Изыскания Смородинова носили столь фундаментальный характер, что для развития успеха при его кафедре открыли археологическую школу, с полным набором амуниции, техники и так далее. Из бюджета полилось щедрое финансирование, для ученого выделяется шикарная квартира, мебель, дача и другие блага. Вскоре рабочие завода «Красный Молот» единогласно избирают Смородинова делегатом съезда КПСС, и он автоматически кандидат в члены бюро обкома партии.
Благодарность Смородинова столь велика, что он вдруг выясняет: вайнахи вовсе не автохтоны*, а пришлые с востока, и поэтому депортация чеченцев и ингушей 1944 года носила знак исторической справедливости – возвращение к исконным степям. Правда, эта теория не получила широкой огласки, так как сталинский указ о выселении уже был осужден партией и придавать позорной истории новую огласку не стоило. Лучше умолчать, а теорию «под сукно»; и вообще Смородинову рекомендуют умерить пыл, а то под фундаментированную горшками критику стали подпадать не только целые народы, но и ректор университета, и секретарь райкома, и даже редактор республиканской газеты. Смородинов четко чувствовал ритм времени и, не поддаваясь соблазну политической борьбы, вновь углубился в лекционную и археологическую деятельность.
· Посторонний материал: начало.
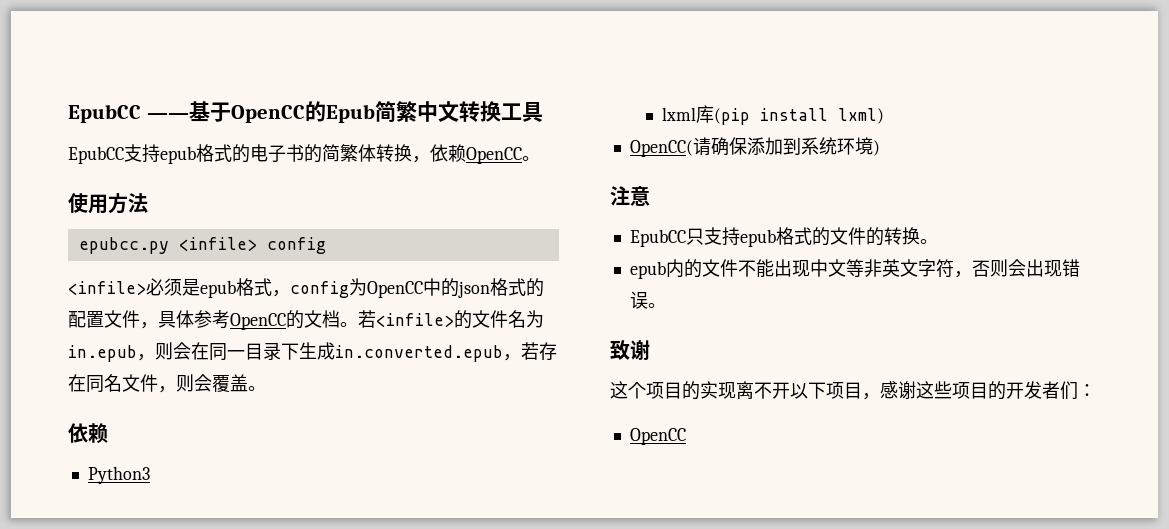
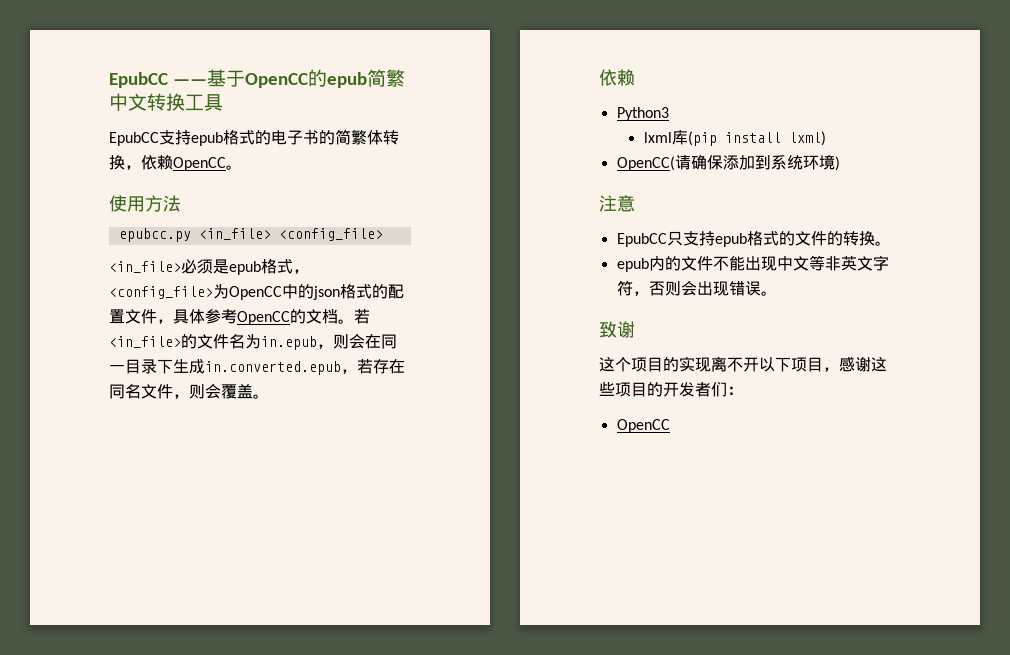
[325,104,375,123] Epub -> [326,72,367,88] epub
[178,237,326,254] [68,281,146,295] <infile> config // <infile> -> [198,228,383,241] [109,261,181,273] <in_file> <config_file> // <in_file>
[290,281,349,298] config -> [109,286,213,299] <config_file>
[376,313,454,327] <infile> -> [109,336,181,348] <in_file>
Читал Смородинов лекции увлеченно, интересно, с актерским мастерством. Простые студенты любили посещать занятия великого ученого, с открытым ртом они ловили каждое слово профессора. Но главное, Смородинов был не просто преподаватель, он входил в политическую элиту республики. Только поэтому Албаст Докуев вынужден был регулярно посещать занятия историка, иной шаг был бы служебной опрометчивостью. Ему лекции не нравились, а горшочки и черепа вызывали отвращение. Так продолжалось всю сессию, и вдруг Смородинов буквально разбудил задремавшего в нудной атмосфере Докуева, он упомянул его родное село – Ники-Хита. Оказывается, в этом месте стоял долгое время лагерь гуннов, что подтверждают раскопки в кургане возле села, о котором много знает интересного и сам Докуев. Не раз он обходил это страшное захоронение, потому что там водится много змей. Но что самое интересное, ценности степняков спрятаны не в кургане, а, по его глубокому убеждению, под старым буком, который, к сожалению, нынче произрастает на территории личного земельного надела «неких Самбиевых – отсталых элементов общества, даже дикарей». В интересах науки Смородинов ведет процесс об отчуждении земельного участка Самбиевых в пользу государства и придании ему статуса исторического заповедника.